Retirement pensions 2023: how much will they rise next year and which retirees can access

Retirement pensions 2023 how much will they rise next year

The CPI continues to grow and leaves behind salaries and pensions. This 2022 a pension reform was carried out that can do little in the face of Spanish inflation, which stands this month of March at 9.8% compared to the previous year. The Minister of Finance, María Jesús Montero, explained this week that the Government’s commitment to pensioners is “forceful” and asked them “tranquillity”.

The minister assured thatPensions will be revalued in 2023 even if inflation reaches double digitsalthough, as he pointed out in La Sexta, the CPI is expected to stabilize during the second half of the year. In any case, pensions will be revalued based on the interannual CPI for November, the month in which the cost of the measure will be quantified in the 2023 General State Budgets.
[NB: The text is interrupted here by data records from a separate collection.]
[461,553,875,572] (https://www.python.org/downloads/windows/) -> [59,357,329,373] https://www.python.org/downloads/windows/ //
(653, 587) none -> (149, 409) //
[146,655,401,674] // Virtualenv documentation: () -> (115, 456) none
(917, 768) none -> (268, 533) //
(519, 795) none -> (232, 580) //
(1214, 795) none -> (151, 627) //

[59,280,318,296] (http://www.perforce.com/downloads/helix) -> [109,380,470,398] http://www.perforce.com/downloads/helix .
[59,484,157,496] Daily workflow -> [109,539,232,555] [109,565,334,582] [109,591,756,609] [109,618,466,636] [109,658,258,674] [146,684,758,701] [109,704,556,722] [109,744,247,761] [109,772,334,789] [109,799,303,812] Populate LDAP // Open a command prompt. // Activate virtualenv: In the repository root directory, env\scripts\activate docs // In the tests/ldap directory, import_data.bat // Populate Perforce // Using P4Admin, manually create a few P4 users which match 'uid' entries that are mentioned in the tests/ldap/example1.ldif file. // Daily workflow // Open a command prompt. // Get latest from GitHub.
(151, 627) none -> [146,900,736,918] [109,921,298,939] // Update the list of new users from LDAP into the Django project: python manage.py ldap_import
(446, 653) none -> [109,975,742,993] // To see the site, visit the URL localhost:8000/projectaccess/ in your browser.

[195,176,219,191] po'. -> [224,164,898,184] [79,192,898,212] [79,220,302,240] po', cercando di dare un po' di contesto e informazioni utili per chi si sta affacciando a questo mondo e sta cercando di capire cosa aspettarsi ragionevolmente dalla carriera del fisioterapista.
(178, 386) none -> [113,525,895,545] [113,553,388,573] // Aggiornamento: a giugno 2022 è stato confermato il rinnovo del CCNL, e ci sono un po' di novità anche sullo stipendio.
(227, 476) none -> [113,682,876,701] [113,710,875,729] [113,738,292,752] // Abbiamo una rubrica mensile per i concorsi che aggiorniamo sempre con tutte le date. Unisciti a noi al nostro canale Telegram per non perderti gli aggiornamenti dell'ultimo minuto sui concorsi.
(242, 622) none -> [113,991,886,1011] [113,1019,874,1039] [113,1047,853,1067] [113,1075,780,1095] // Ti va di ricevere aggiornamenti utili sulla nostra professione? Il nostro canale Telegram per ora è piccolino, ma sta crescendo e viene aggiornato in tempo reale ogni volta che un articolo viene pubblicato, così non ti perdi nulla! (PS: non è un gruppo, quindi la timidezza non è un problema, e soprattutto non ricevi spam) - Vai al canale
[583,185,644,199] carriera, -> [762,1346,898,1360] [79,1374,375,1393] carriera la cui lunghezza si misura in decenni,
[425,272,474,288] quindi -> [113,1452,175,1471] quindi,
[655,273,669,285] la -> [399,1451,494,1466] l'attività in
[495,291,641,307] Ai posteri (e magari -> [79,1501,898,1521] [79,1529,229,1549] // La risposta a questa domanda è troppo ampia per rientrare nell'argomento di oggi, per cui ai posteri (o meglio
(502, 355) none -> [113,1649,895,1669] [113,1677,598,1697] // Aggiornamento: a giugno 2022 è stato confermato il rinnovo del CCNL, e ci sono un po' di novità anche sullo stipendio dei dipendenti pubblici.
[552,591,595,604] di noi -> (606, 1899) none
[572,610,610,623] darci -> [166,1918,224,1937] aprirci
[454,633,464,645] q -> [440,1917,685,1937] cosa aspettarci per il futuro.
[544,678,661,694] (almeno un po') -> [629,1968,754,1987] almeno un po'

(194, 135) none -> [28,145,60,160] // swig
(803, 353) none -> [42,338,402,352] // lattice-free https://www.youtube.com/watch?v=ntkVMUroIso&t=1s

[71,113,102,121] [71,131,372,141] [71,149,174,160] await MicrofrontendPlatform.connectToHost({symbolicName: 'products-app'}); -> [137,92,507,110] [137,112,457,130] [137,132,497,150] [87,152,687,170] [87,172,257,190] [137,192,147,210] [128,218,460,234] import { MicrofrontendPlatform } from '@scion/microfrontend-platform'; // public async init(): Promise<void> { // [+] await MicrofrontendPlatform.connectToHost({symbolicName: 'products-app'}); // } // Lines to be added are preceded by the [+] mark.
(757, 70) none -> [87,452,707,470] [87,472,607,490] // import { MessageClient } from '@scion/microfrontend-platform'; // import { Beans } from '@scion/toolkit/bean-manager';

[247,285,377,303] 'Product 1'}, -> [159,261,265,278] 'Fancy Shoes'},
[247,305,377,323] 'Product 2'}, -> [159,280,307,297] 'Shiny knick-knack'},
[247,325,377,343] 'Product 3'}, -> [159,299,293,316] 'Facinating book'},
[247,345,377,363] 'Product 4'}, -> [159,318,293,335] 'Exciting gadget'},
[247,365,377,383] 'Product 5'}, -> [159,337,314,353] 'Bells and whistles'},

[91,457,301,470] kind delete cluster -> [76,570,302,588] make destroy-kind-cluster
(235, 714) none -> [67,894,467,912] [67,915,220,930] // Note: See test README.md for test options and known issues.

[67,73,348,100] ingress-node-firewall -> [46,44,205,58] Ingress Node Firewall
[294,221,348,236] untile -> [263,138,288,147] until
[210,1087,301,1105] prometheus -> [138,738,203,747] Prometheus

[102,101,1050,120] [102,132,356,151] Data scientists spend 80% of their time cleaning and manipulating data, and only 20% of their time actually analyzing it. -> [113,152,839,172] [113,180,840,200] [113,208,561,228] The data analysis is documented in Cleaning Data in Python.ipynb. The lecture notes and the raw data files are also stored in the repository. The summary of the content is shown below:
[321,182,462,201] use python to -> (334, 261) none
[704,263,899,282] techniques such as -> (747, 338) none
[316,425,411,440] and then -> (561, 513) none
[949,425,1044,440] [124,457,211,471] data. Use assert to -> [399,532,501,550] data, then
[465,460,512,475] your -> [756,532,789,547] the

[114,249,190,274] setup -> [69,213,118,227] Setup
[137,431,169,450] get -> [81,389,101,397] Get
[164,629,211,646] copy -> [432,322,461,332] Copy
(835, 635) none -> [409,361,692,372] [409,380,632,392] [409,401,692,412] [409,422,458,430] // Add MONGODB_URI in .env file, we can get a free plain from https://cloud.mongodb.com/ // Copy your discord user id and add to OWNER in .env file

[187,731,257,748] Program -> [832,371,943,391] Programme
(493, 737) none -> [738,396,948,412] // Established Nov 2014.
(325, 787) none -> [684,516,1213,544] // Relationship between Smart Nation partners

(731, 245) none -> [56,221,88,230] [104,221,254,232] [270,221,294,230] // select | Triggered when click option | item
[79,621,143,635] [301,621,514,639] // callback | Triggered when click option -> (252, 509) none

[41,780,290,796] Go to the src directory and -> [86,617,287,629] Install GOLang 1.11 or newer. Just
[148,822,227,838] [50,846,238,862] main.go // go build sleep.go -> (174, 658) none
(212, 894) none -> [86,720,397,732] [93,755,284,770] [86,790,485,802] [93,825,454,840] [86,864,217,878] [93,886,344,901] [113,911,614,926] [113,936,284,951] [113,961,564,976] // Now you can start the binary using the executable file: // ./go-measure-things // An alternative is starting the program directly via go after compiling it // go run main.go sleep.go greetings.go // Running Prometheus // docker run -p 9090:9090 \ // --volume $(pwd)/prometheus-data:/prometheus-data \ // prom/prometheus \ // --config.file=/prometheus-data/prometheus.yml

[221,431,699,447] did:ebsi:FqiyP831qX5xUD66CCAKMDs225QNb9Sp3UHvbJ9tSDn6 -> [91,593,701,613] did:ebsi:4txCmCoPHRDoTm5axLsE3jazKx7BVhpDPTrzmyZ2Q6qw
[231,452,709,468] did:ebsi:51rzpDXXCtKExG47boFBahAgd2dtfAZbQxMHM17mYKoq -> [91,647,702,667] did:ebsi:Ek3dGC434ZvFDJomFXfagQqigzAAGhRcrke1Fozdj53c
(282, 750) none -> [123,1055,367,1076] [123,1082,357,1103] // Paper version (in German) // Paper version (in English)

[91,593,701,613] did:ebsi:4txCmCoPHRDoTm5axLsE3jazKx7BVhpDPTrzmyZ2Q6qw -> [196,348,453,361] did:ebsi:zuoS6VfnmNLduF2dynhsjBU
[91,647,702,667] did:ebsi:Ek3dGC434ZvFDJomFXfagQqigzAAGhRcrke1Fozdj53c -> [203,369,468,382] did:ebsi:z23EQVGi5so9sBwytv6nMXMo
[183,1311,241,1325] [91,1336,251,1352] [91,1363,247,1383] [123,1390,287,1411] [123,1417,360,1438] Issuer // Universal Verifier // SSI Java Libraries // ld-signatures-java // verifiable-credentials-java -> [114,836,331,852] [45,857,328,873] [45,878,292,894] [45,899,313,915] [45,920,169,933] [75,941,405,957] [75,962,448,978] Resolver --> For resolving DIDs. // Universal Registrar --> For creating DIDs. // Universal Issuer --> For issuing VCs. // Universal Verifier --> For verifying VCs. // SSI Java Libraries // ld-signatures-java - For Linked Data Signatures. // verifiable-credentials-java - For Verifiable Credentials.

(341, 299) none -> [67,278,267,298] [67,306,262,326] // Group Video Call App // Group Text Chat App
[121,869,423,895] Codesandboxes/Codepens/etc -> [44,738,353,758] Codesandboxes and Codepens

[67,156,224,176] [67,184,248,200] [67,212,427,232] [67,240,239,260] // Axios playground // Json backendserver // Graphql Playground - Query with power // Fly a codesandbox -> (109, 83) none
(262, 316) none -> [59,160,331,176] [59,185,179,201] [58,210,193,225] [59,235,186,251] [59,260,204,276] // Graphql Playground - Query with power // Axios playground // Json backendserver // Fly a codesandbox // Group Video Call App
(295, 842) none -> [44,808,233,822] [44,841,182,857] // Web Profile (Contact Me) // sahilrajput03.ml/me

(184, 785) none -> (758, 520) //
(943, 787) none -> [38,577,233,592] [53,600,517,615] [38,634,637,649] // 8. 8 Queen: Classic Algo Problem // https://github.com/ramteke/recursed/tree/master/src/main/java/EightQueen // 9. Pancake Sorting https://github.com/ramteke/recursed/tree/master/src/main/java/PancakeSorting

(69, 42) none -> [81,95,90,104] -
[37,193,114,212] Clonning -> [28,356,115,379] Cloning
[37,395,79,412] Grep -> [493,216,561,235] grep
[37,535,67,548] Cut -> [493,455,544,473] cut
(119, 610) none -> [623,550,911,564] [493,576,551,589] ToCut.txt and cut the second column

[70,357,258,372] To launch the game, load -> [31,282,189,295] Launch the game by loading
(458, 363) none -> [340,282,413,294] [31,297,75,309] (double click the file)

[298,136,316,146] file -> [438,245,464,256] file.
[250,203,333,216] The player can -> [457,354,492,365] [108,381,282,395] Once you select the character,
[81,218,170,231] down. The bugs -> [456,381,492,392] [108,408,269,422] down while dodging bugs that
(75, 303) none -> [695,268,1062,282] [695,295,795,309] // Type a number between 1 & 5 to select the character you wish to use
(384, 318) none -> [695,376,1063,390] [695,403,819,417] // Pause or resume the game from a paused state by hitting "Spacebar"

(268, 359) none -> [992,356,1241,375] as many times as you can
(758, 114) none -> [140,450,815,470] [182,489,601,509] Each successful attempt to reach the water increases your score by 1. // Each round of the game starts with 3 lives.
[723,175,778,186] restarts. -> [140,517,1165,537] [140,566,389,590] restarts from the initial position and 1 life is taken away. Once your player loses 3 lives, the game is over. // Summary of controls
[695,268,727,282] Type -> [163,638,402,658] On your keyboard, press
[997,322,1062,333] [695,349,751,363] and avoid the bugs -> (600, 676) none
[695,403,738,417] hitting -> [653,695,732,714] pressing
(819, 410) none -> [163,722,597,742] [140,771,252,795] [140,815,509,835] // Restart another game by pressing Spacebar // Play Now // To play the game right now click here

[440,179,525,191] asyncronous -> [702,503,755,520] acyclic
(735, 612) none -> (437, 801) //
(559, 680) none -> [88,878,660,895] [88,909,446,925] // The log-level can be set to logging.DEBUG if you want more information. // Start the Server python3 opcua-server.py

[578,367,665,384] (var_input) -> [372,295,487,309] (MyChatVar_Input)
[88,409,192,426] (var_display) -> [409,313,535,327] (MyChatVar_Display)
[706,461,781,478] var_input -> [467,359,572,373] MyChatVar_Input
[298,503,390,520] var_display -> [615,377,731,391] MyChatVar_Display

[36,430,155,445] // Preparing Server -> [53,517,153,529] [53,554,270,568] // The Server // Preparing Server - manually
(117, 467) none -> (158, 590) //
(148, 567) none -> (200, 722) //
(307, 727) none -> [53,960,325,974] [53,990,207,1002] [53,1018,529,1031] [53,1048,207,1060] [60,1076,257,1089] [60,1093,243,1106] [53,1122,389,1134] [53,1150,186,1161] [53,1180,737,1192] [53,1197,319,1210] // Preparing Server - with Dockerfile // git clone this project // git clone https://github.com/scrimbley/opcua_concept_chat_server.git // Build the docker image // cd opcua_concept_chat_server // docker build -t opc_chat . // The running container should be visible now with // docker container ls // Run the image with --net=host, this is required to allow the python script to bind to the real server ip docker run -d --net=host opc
According to estimates by the Foundation for Applied Economics Studies (FEDEA), with an average inflation rate of 6% the Government would have to withdraw from the coffers about 188,500 million euros if you want to revalue pensions, a figure that represents 14% of GDP. Another study prepared by the Funcas analysis center quantifies the cost of equating pensions to an average inflation of 7% at 10,000 million euros.

Spain is one of the countries that have registered a higher interannual CPI in March. According to data from datamacro.expansion.comSpain, with 9.8%, is ahead of Germany (7.3%), United Kingdom (7%), France (4.5%), Italy (6.7%) and Portugal (5.3%). On a global level, Spain has higher inflation in March than USA (8.5%), Canada (5.7%), China (1.5%) and even Russia (8.4%).

GDP will grow less than inflation, according to initial estimates

The prospects for the Spanish economy, for which growth of around 6% was expected This year, thanks to the push of European funds, they have moderated significantly -up to around 4%- after prices skyrocketed due to the rise in energy prices derived from the war in Ukraine. The public and private entities that have published the first reviews that include the impact of the war agree that inflation could reach an average of around 7% this year,

A GDP growth of between 4 and 4.5% would in any case represent an outstanding advance, but it would remain below the 5.1% registered in 2021 and far from the 7% that the Government calculated initially for 2022 and which will shortly be revised downwards when it sends the update on the stability program to Brussels. Waiting for the Executive to prepare its new macroeconomic forecasts before April 30, the Bank of Spain has already published its own, with a growth of 4.5% and average inflation of 7.5%with CPI rates of between 9 and 10% until the summer.

The Independent Authority for Fiscal Responsibility (AIReF) has lowered the GDP growth to 4.3%, but estimates that average inflation will remain at 6.2%. Funcas calculates that ehe economic growth will be 4.2% and forecasts an average CPI of 6.8%, although he considers that inflation would have peaked in March and that it will begin to fall in April to close December at 4.4%. Slightly more pessimistic is BBVA Research, which forecasts that the growth of the GDP stays at 4.1% and average inflation reaches 7%.